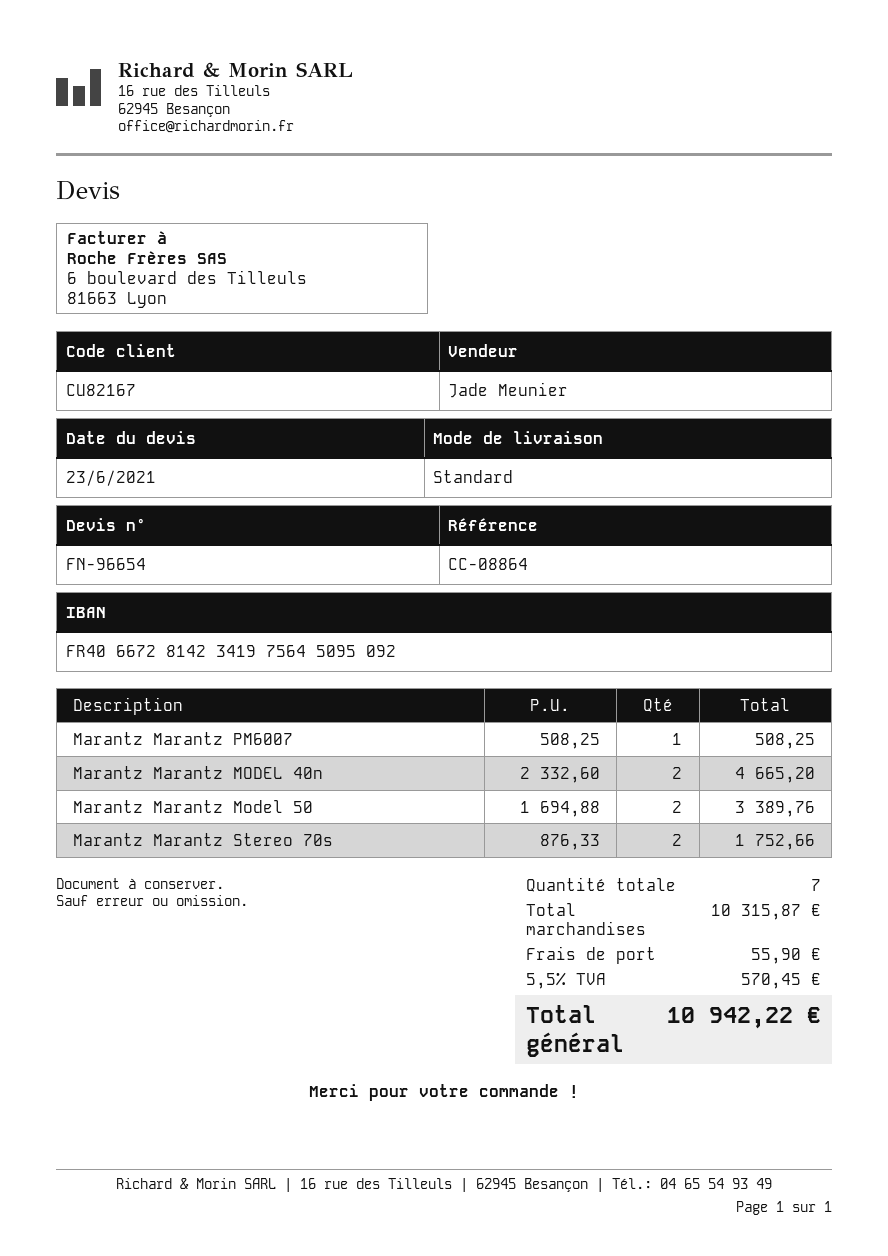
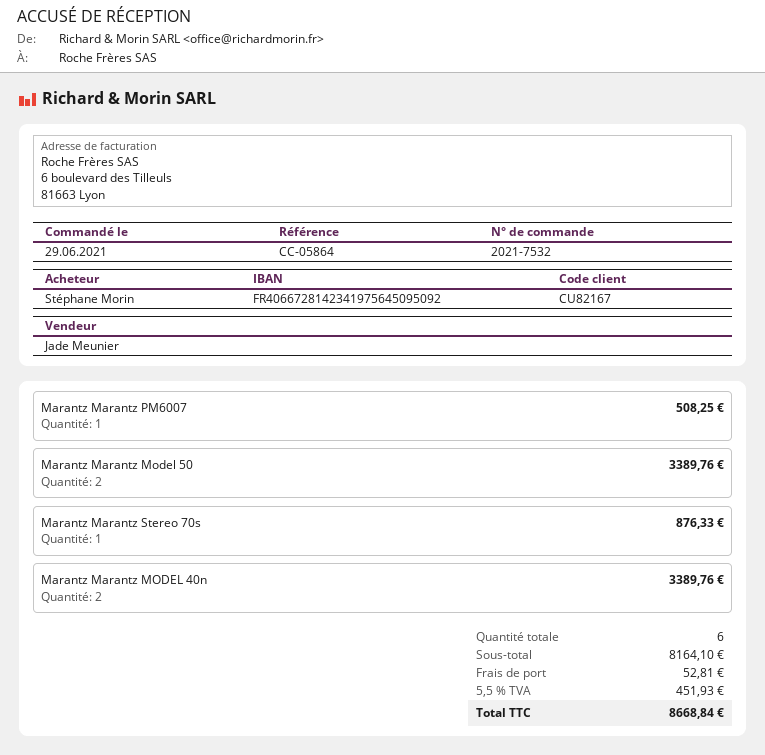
reference: CC-08864 -> CC-05864
Marantz Marantz MODEL 40n: 2 for 4665.20 -> 2 for 3389.76
Marantz Marantz Stereo 70s: 2 for 1752.66 -> 1 for 876.33
total quantity: 7 -> 6
subtotal: 10315.87 -> 8164.10
shipping: 55.90 -> 52.81
tax: 5.5% = 570.45 -> 5.5% = 451.93
total: 10942.22 -> 8668.84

##############################

_TASK TO COMPLETE_: Return all entries preceding this task exactly as they stand, leaving any picture out.

_RESULT FOR THIS TASK_:
reference: CC-08864 -> CC-05864
Marantz Marantz MODEL 40n: 2 for 4665.20 -> 2 for 3389.76
Marantz Marantz Stereo 70s: 2 for 1752.66 -> 1 for 876.33
total quantity: 7 -> 6
subtotal: 10315.87 -> 8164.10
shipping: 55.90 -> 52.81
tax: 5.5% = 570.45 -> 5.5% = 451.93
total: 10942.22 -> 8668.84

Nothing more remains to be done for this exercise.